The Essence of True Weather Forecasting: Understanding the Inner Workings of a Weather Model (credit: Colin Zarzycki)
DISCUSSION: When it comes to weather forecasting, the first-order explanation involves the following process: Determine the region of interest, select an appropriate dataset, run a numerical model with the dataset to generate outputs, and create a forecast based on the model output. That may be the most straightforward answer but in truth, there is a plethora of information that lies within each individual step that would make this article become excessively long if driven into with such detail. However, as models become more complex and with the advent of supercomputing powerhouses such as Cheyenne (National Center for Atmospheric Research), broaching this topic has many useful insights and applications for a greater public understanding.
The Weather Research and Forecasting (WRF) model is currently the flagship numerical weather prediction engine that is capable of ingesting large quantities of data from a currently-operational model and in turn produces a forecast based on many billions of calculations of the physical and atmospheric governing equations. These model datasets range from a fine-scale, regional model such as the North American Model (NAM, which can use a grid scale of as small as 3km) to a coarser-scale yet fully global-coverage model such as the Global Forecast System (GFS, usually 0.25 degrees). On the time scale, one could utilize a more transient, rapidly-updating model such as the High Resolution Rapid Refresh (HRRR; updates each hour) to the less frequent but more comprehensive data from the European Center for Medium-range Weather Forecasting model (ECMWF; updates every 12 hours). The options are abundant, and through the help of powerful tools that can retrieve and process data from satellites and ground-based data, WRF also has the ability to perform calculations using these extra pieces of information. All in all, the central goal of such a powerful forecasting model is to provide as clear a depiction of the state of the atmosphere in the present and future through the help of weather model data and observations.
In many cases, forecasters often derive their outlook from a series of different outcomes known as an ensemble forecast. In general, ensembles are a group of forecasts that use a slightly different set of conditions in order to get a better understanding of the. These changes can range from the way that WRF utilizes a different atmospheric physics scheme to the way that WRF. WRF is re-run multiple times with subtle changes to the initial conditions, and that can yield vastly different forecasts which is where the element of uncertainty in forecasting comes into play. Bear in mind that the atmosphere is a dynamic fluid and changes are consistently occurring, so it is essential to understand and judge the forecasts appropriately. However, power still lies within the forecaster’s skill to interpret the most reasonable forecast given the expected changes in the short-term, and that holds valid when using multiple model products. A great example of this was the most recent “snow squall” that impacted portions of the Mid-Atlantic states of Pennsylvania and New York. The consensus between the 12km NAM and the 14km Community Atmosphere (CAM) model both showed snow in their forecast, but due to inherent differences in the techniques between the two models, the CAM was able to resolve, or show the development of, a squall-like feature in the forecast several hours in advance. It once again highlights the importance of analyzing multiple products to develop a precise forecast, but the availability of such vast options means more potential for forecasters to make sound decisions for short-term weather forecasts.
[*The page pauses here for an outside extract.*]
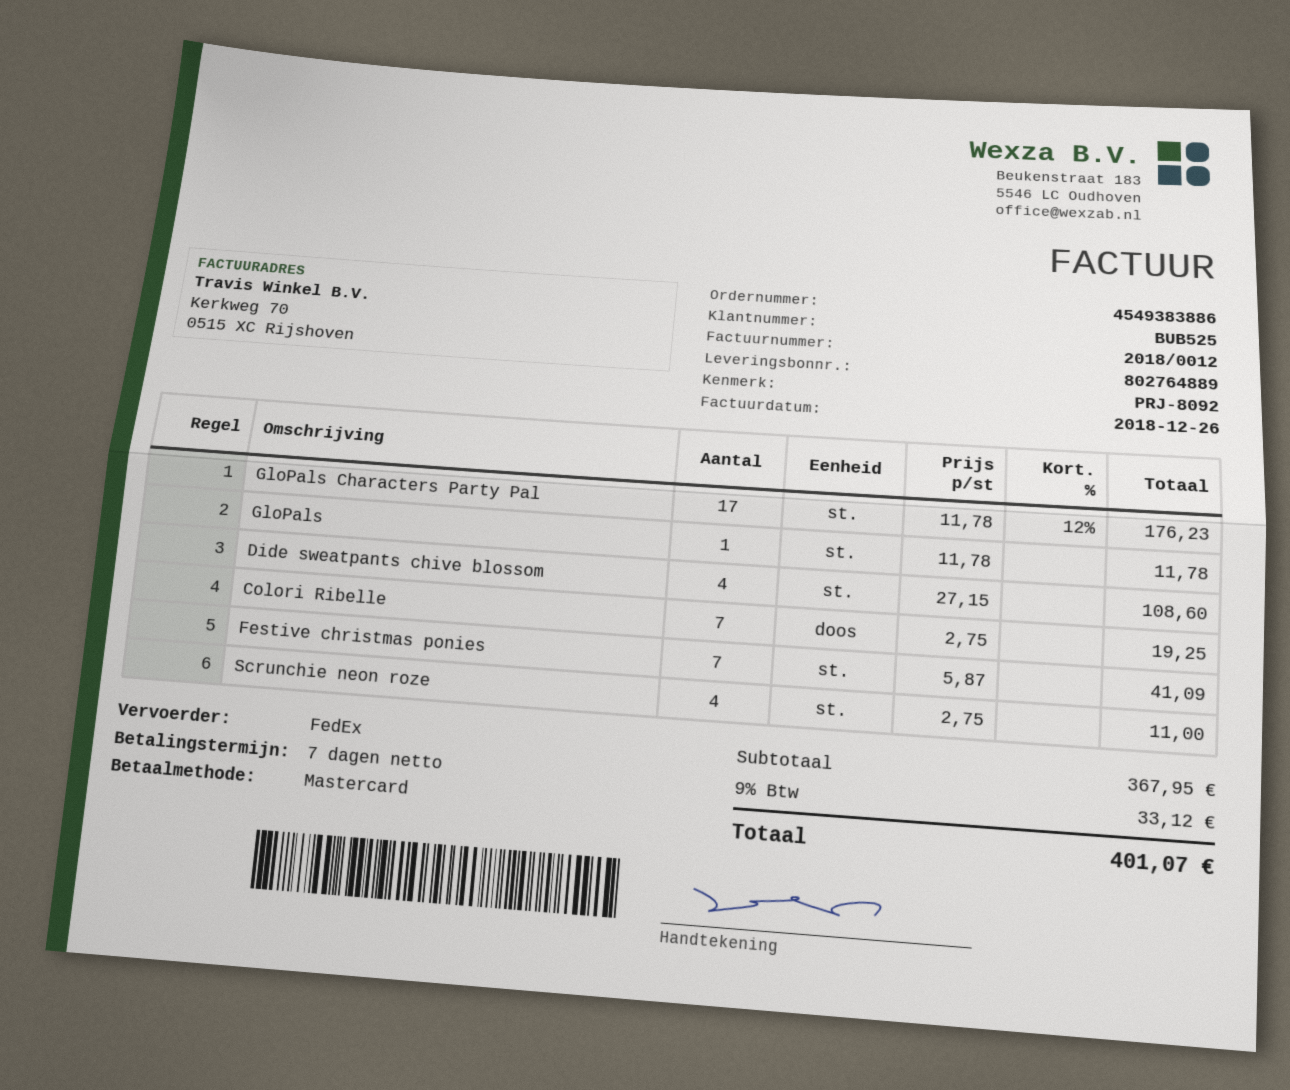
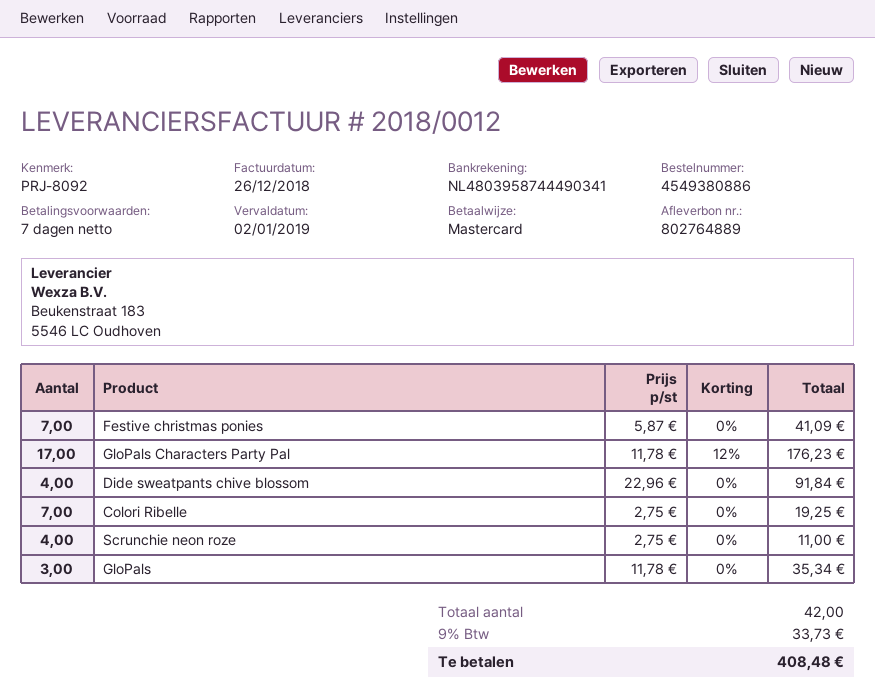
order number: 4549383886 -> 4549380886
GloPals: 1 x 11.78 = 11.78 -> 3 x 11.78 = 35.34
Dide sweatpants chive blossom: 4 x 27.15 = 108.60 -> 4 x 22.96 = 91.84
tax: 9% = 33.12 -> 9% = 33.73
total: 401.07 -> 408.48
So what’s the future of weather forecasting and forecast models? It’s still a fresh research topic for researchers and forecasters alike and is applicable to many facets of daily and sub-daily forecasting. Model configurations at different space and time scales have potentially differing outcomes and greater computing power and increasingly efficient techniques will give forecasters the knowledge they need to issue more accurate forecasts in the coming years. Will we see a new system supersede WRF in the near-future? Possibly, as change is essential to the improvement of weather forecasting. But the recent improvements are a welcome sign for the near-future.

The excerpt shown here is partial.